About this task — Each line from the one containing "subtotal: 14090.00 -> 14134.00" through the last line of the entries below is to be transcribed exactly. Nothing else belongs in the reply.

[Structured diff data]
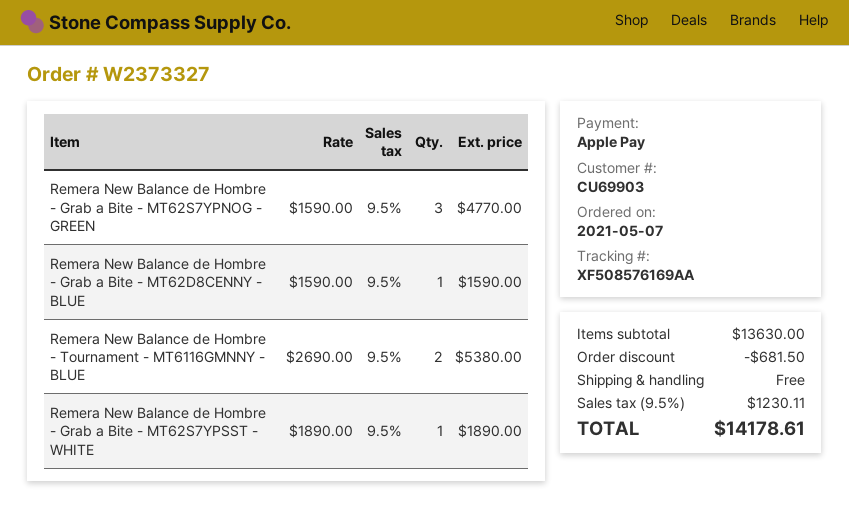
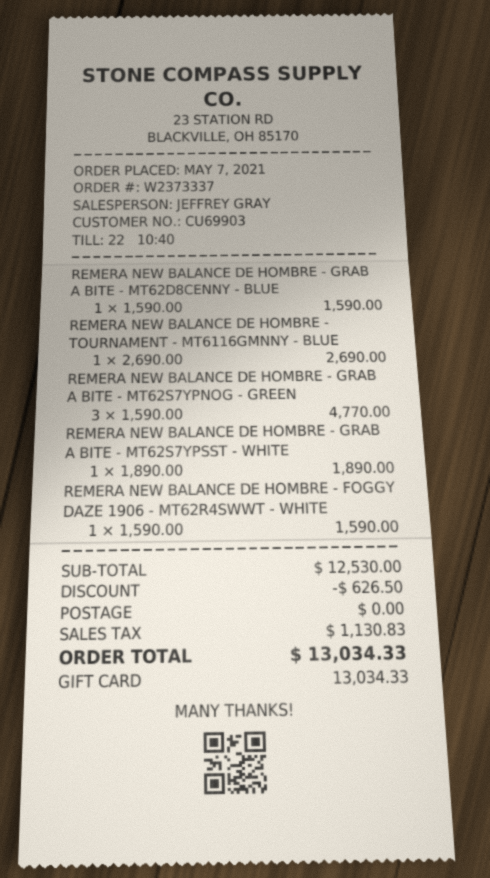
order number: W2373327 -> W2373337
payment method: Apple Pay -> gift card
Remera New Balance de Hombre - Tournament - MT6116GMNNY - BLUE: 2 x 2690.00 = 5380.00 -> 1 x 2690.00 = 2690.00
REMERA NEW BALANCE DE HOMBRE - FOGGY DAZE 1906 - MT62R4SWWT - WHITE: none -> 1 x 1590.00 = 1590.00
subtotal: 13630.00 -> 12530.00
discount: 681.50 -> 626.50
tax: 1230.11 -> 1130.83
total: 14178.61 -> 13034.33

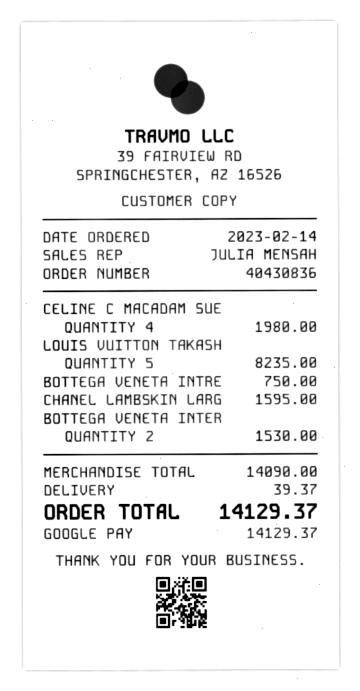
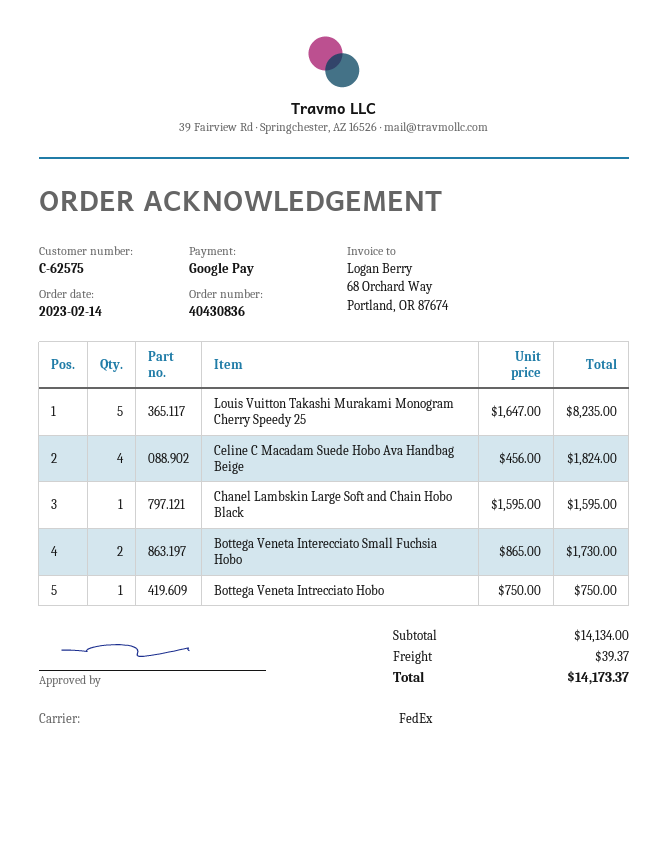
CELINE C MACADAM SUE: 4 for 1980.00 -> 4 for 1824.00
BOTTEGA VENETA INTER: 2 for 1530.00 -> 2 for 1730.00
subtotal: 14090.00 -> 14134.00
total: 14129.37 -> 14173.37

Exercise answer —
subtotal: 14090.00 -> 14134.00
total: 14129.37 -> 14173.37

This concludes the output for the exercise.